Paper: Gabliteration: Adaptive Multi-Directional Neural Weight Modification

Author: Gökdeniz Gülmez (2025)

Overview

This script automates the process of finding optimal Gabliteration parameters by:

  1. Automatically loading datasets from HuggingFace (mlabonne/harmful_behaviors and mlabonne/harmless_alpaca)
  2. Testing multiple random parameter configurations
  3. Evaluating each configuration's effectiveness (refusal rate reduction)
  4. Measuring model similarity to original (KL divergence)
  5. Ranking configurations by combined score
  6. Allowing you to select and save the best version

Quick Start

1. Installation

pip install gabliteration

This will install all dependencies and make the gabliterate.automate command available system-wide.

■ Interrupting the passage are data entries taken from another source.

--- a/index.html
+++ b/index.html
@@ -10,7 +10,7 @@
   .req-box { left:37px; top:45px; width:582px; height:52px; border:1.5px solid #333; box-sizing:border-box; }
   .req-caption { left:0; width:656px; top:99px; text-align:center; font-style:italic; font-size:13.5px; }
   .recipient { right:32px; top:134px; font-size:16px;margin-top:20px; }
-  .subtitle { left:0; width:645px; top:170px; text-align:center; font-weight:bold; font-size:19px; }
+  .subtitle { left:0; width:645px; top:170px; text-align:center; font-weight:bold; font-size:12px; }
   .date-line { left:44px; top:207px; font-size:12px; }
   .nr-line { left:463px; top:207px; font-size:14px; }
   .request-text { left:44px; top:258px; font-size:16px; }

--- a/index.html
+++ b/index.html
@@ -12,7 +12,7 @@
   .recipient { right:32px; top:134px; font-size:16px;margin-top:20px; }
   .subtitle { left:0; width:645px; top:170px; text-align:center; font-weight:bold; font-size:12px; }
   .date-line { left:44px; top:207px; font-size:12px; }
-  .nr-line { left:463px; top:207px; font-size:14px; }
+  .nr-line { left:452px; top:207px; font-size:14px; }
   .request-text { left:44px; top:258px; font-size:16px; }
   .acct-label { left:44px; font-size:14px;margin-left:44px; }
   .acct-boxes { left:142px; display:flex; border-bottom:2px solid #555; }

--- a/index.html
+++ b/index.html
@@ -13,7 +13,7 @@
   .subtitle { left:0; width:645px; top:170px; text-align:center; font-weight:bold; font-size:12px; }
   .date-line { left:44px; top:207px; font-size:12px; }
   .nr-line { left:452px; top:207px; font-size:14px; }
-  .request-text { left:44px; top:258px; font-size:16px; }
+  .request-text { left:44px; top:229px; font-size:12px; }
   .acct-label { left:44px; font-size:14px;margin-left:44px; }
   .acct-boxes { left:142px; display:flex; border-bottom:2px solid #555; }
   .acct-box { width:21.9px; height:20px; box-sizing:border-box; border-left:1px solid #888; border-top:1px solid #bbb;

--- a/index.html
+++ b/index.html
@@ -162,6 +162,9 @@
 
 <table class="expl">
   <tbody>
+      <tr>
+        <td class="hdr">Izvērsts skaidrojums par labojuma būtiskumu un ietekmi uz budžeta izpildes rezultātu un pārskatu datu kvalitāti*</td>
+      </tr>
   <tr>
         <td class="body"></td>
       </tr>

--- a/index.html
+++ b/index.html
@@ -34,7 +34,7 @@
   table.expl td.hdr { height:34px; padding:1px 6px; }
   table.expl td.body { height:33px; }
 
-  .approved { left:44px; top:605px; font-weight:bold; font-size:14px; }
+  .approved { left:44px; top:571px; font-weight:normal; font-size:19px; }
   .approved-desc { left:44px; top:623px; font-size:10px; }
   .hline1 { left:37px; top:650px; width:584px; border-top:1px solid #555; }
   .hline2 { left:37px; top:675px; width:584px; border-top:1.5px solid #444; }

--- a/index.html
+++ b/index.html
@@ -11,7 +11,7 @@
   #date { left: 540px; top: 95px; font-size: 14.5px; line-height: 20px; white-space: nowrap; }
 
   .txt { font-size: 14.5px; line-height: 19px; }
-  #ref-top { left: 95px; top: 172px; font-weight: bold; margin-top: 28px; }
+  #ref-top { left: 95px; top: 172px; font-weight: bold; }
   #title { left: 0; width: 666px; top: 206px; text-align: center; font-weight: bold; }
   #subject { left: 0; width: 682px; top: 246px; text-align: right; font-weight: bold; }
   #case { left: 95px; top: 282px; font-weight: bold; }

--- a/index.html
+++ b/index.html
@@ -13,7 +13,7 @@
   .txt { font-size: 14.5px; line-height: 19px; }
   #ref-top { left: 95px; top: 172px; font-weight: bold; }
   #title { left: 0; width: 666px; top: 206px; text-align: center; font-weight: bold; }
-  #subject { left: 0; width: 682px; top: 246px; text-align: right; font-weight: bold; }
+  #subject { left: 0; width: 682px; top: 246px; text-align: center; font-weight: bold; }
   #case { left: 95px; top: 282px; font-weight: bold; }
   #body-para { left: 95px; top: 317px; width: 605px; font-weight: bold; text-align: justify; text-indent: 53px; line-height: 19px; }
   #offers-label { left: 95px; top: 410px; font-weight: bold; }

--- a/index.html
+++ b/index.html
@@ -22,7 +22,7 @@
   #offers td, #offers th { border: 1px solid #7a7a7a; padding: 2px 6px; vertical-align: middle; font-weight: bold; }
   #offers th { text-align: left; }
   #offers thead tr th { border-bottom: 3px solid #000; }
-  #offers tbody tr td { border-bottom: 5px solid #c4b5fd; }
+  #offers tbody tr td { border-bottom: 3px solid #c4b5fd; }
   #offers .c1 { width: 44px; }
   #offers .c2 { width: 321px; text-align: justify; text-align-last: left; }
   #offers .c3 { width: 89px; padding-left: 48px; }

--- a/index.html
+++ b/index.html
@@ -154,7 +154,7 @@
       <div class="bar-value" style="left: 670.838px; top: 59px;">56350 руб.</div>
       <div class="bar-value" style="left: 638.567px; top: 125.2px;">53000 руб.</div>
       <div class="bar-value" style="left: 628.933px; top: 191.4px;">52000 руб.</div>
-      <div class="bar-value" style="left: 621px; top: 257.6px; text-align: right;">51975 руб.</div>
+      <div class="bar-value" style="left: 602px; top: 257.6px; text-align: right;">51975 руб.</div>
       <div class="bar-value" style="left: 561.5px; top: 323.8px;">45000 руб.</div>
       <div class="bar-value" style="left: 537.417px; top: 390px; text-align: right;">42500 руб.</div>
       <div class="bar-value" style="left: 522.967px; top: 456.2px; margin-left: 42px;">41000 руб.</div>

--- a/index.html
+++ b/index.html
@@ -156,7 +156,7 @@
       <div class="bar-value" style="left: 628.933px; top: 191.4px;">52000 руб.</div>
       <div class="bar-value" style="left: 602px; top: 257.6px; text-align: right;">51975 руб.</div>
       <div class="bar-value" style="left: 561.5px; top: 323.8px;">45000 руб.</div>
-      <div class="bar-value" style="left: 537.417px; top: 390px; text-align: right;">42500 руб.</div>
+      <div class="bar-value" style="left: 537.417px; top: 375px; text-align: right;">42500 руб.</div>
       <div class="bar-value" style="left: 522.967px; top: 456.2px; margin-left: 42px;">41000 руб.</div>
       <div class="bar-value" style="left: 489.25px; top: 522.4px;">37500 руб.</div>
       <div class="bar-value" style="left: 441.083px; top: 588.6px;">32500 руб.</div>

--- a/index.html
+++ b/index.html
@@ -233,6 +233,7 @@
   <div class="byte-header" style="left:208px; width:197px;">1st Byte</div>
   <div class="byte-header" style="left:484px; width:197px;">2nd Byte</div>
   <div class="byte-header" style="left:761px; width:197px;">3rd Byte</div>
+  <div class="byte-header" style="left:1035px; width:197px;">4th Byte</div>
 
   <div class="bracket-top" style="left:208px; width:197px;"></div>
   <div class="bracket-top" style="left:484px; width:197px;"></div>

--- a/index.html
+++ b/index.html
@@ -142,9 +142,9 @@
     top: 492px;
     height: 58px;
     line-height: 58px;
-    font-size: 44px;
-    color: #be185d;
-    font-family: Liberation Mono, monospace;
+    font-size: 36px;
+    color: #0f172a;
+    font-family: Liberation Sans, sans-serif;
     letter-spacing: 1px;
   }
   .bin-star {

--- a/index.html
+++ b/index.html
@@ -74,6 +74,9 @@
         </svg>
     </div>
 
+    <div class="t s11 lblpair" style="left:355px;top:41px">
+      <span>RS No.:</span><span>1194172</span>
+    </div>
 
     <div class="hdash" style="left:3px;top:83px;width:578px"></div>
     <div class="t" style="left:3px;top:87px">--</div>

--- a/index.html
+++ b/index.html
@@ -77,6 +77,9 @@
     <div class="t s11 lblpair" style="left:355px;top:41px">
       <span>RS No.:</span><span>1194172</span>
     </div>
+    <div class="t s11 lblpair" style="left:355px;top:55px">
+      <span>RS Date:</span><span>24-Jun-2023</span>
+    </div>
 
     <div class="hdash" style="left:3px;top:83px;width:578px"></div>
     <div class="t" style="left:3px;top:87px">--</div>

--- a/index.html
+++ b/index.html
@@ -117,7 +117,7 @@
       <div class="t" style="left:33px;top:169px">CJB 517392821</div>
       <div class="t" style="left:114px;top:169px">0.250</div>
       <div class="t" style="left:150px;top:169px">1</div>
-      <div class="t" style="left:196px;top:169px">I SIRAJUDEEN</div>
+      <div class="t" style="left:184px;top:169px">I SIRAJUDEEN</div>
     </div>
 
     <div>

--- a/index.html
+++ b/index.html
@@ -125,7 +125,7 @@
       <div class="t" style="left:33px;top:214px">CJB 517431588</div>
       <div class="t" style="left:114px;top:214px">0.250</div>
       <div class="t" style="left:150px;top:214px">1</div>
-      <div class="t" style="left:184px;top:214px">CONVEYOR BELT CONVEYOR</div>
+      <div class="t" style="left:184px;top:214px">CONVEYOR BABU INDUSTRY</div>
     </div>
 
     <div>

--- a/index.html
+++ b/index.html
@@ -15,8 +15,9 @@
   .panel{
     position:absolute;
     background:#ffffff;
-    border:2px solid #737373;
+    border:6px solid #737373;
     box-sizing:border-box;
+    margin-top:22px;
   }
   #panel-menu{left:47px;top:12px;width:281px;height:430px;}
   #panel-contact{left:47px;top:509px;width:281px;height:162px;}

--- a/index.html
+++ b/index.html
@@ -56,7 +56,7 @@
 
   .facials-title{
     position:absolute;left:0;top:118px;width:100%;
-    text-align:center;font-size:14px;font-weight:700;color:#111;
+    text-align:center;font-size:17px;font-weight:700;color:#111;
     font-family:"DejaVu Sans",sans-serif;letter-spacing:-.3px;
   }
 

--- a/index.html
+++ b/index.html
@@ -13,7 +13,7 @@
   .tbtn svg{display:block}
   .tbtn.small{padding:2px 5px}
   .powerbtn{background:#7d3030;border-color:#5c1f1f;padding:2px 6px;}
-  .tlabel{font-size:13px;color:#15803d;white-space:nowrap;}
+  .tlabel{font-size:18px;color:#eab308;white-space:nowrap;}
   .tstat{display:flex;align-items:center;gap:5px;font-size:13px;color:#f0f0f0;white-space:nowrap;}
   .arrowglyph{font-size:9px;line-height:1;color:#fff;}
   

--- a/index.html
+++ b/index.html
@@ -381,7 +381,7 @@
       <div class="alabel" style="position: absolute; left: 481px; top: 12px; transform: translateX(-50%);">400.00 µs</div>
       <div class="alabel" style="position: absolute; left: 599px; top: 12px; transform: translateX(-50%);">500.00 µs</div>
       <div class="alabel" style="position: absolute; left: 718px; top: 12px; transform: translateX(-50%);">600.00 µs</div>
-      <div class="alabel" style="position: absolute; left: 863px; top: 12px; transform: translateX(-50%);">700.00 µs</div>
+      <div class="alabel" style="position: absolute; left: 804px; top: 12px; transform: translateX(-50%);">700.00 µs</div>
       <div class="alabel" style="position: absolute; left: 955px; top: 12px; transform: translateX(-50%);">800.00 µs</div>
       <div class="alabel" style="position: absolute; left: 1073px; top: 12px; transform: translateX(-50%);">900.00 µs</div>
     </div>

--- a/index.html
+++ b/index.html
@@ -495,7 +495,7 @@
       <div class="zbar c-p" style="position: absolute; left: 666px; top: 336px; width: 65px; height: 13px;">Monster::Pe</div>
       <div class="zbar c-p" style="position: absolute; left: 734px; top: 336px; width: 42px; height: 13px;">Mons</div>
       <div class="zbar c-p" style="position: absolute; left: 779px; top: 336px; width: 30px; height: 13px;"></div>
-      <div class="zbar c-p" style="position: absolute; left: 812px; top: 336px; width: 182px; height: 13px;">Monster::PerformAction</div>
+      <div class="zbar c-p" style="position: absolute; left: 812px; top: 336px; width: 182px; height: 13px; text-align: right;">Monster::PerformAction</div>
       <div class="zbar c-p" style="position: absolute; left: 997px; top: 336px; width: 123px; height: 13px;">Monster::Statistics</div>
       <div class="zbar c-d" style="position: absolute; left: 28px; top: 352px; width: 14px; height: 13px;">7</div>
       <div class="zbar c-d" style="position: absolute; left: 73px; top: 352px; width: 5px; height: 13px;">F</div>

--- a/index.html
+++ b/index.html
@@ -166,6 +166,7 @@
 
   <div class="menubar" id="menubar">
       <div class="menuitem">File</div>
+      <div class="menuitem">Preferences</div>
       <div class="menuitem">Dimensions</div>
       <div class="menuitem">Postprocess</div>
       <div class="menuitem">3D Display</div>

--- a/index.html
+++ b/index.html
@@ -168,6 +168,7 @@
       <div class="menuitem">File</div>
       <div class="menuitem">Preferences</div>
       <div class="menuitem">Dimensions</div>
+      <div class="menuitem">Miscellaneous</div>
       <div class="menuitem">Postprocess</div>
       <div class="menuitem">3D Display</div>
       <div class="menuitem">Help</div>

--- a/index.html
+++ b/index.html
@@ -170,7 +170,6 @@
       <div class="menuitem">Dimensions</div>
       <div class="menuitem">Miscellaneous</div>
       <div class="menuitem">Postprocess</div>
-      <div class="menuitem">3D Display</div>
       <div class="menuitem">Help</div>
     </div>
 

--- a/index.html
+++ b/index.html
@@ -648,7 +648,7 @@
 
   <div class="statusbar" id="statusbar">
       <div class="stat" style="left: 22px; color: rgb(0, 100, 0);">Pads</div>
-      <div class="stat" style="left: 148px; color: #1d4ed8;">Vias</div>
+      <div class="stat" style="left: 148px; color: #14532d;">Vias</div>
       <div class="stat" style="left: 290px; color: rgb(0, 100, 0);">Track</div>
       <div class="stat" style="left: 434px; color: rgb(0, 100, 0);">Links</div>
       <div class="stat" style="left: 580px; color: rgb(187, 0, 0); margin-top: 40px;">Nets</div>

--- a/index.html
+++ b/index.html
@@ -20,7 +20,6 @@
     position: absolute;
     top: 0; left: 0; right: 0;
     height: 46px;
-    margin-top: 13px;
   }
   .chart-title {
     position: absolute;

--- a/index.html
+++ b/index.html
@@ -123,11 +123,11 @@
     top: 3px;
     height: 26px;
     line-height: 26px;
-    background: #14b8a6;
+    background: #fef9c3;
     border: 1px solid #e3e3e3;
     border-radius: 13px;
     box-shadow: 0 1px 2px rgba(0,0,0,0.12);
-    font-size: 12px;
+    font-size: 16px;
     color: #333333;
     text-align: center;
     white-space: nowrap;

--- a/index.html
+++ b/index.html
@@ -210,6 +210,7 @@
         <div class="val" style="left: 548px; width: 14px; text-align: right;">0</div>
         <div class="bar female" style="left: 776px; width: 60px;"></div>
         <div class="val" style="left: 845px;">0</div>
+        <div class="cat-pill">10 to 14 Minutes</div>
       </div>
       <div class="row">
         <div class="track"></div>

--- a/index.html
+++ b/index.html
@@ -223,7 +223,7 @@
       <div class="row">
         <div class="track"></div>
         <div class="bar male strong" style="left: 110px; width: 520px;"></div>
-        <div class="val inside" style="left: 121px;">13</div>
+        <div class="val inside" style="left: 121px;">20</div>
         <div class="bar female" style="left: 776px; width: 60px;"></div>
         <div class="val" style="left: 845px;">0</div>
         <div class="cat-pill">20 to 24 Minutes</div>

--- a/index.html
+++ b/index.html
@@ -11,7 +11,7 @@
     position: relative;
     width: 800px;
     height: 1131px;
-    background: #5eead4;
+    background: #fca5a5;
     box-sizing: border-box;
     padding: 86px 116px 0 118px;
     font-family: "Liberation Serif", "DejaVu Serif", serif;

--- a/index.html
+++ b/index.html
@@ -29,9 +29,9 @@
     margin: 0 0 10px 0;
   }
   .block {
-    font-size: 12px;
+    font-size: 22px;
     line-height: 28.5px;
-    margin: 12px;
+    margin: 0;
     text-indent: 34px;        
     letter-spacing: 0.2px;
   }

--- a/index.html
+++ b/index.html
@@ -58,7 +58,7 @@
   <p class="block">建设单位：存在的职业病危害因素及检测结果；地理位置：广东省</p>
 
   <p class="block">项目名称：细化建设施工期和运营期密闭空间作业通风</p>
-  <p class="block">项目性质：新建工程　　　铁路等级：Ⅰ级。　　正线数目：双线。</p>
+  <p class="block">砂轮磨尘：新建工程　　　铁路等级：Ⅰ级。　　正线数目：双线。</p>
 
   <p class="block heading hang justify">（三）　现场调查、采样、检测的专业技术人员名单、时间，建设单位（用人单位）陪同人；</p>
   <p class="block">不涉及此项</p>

The tool automatically downloads these datasets from HuggingFace:

  • mlabonne/harmful_behaviors - Harmful prompts for training
  • mlabonne/harmless_alpaca - Harmless prompts for comparison

No local files needed!

2. Run with CLI Arguments

Test your favorite model with:

# Basic usage
gabliterate.automate --model "Nanbeige/Nanbeige4-3B-Thinking-2511"

# With custom parameters
gabliterate.automate --model "meta-llama/Llama-3.2-1B-Instruct" --num-versions 50 --batch-size 4

# Full options
gabliterate.automate --model "Qwen/Qwen3-4B-Instruct-2507" \
  --num-versions 100 \
  --test-samples 200 \
  --max-tokens 150 \
  --batch-size 4 \
  --kl-samples 15

CLI Options:

  • --model, -m (required): Hugging Face model name or path
  • --num-versions, -n: Number of configurations to test (default: 100)
  • --test-samples, -t: Test samples for refusal evaluation (default: 100)
  • --max-tokens: Max tokens to generate during evaluation (default: 100)
  • --batch-size, -b: Batch size for evaluation (default: 2)
  • --kl-samples: KL divergence samples (default: 10)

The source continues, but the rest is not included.